» Problem description
Copy the data that appears below exactly. Drop the pictures.

Start of Material provided

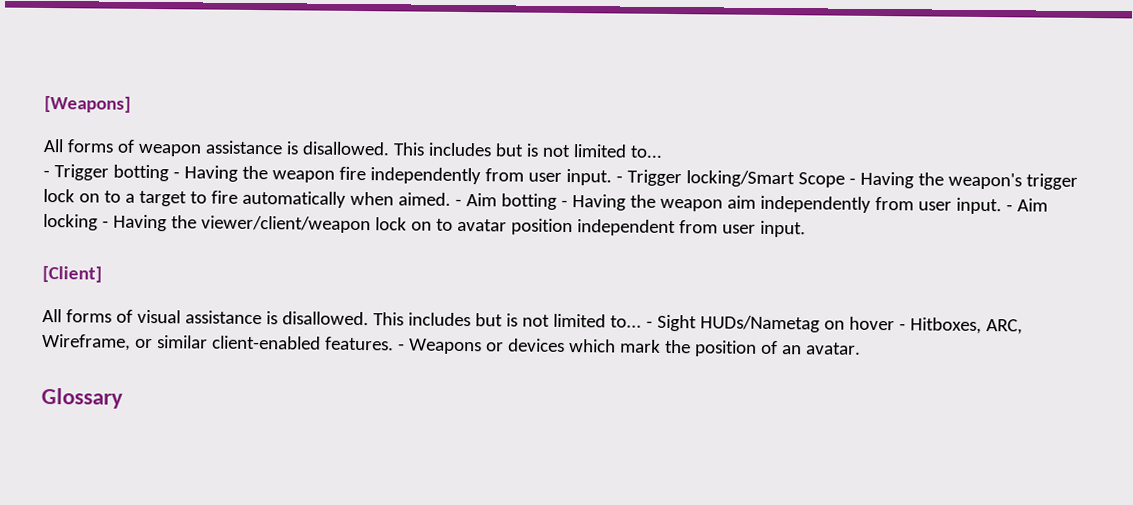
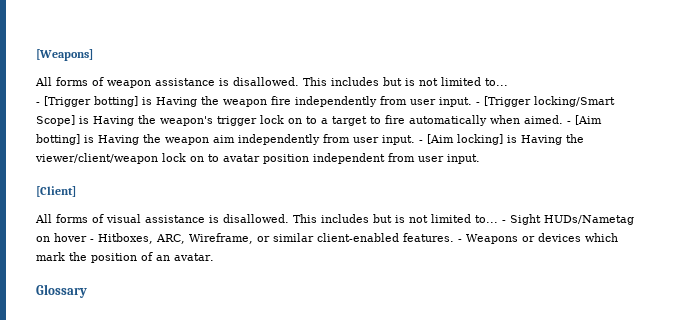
- - Trigger botting - Having the weapon fire independently from user input.
+ - [Trigger botting] is Having the weapon fire independently from user input.
- - Trigger locking/Smart Scope - Having the weapon's trigger lock on to a target to fire automatically when aimed.
+ - [Trigger locking/Smart Scope] is Having the weapon's trigger lock on to a target to fire automatically when aimed.
- - Aim botting - Having the weapon aim independently from user input.
+ - [Aim botting] is Having the weapon aim independently from user input.
- - Aim locking - Having the viewer/client/weapon lock on to avatar position independent from user input.
+ - [Aim locking] is Having the viewer/client/weapon lock on to avatar position independent from user input.

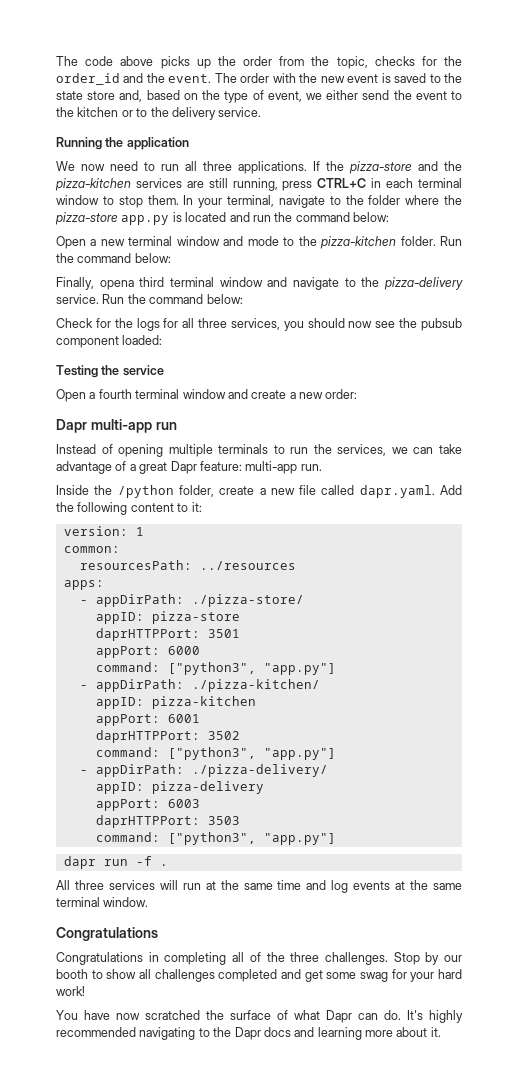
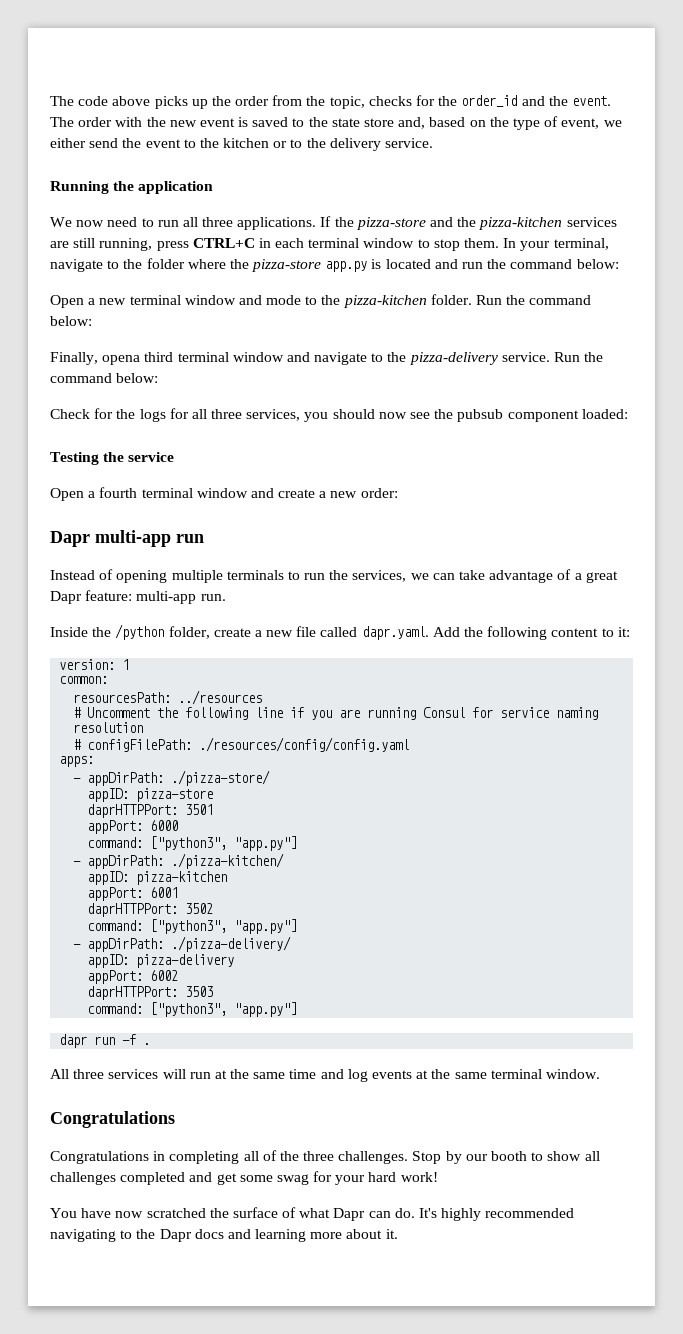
+ # Uncomment the following line if you are running Consul for service naming resolution
+ # configFilePath: ./resources/config/config.yaml
- appPort: 6003
+ appPort: 6002

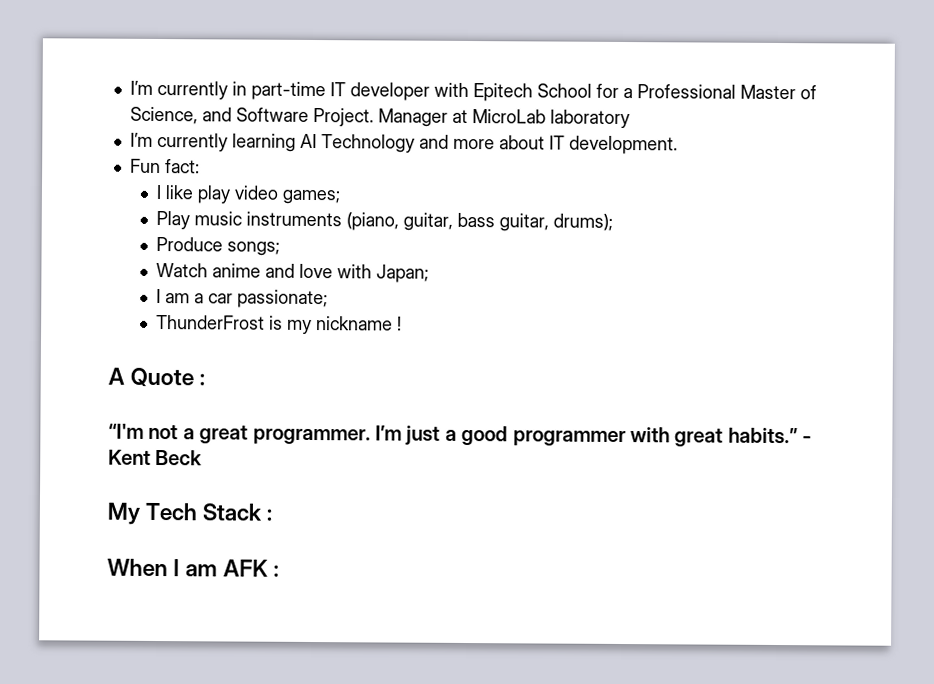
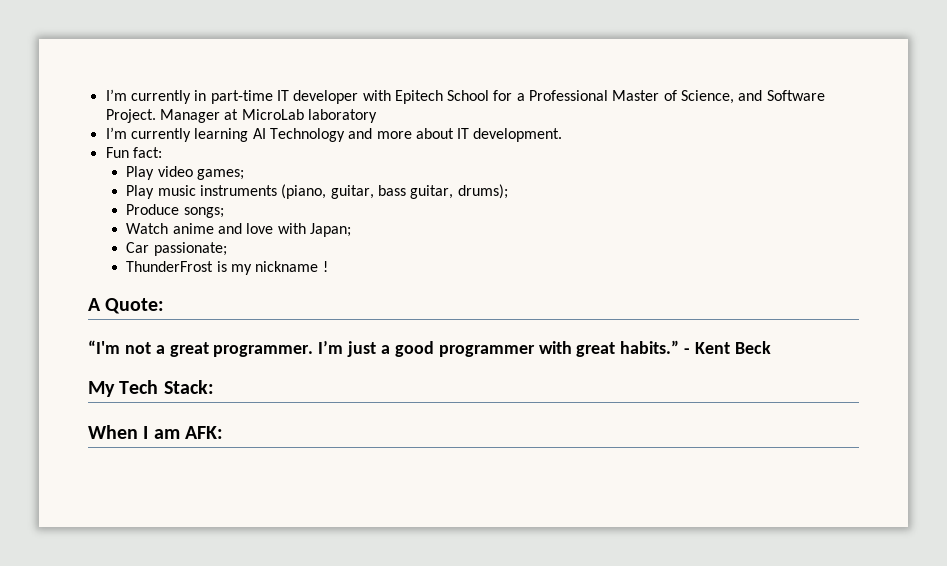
- I like play video games;
+ Play video games;
- I am a car passionate;
+ Car passionate;
- A Quote :
+ A Quote:
- My Tech Stack :
+ My Tech Stack:
- When I am AFK :
+ When I am AFK:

End of Material provided

» Exercise answer
- - Trigger botting - Having the weapon fire independently from user input.
+ - [Trigger botting] is Having the weapon fire independently from user input.
- - Trigger locking/Smart Scope - Having the weapon's trigger lock on to a target to fire automatically when aimed.
+ - [Trigger locking/Smart Scope] is Having the weapon's trigger lock on to a target to fire automatically when aimed.
- - Aim botting - Having the weapon aim independently from user input.
+ - [Aim botting] is Having the weapon aim independently from user input.
- - Aim locking - Having the viewer/client/weapon lock on to avatar position independent from user input.
+ - [Aim locking] is Having the viewer/client/weapon lock on to avatar position independent from user input.

+ # Uncomment the following line if you are running Consul for service naming resolution
+ # configFilePath: ./resources/config/config.yaml
- appPort: 6003
+ appPort: 6002

- I like play video games;
+ Play video games;
- I am a car passionate;
+ Car passionate;
- A Quote :
+ A Quote:
- My Tech Stack :
+ My Tech Stack:
- When I am AFK :
+ When I am AFK:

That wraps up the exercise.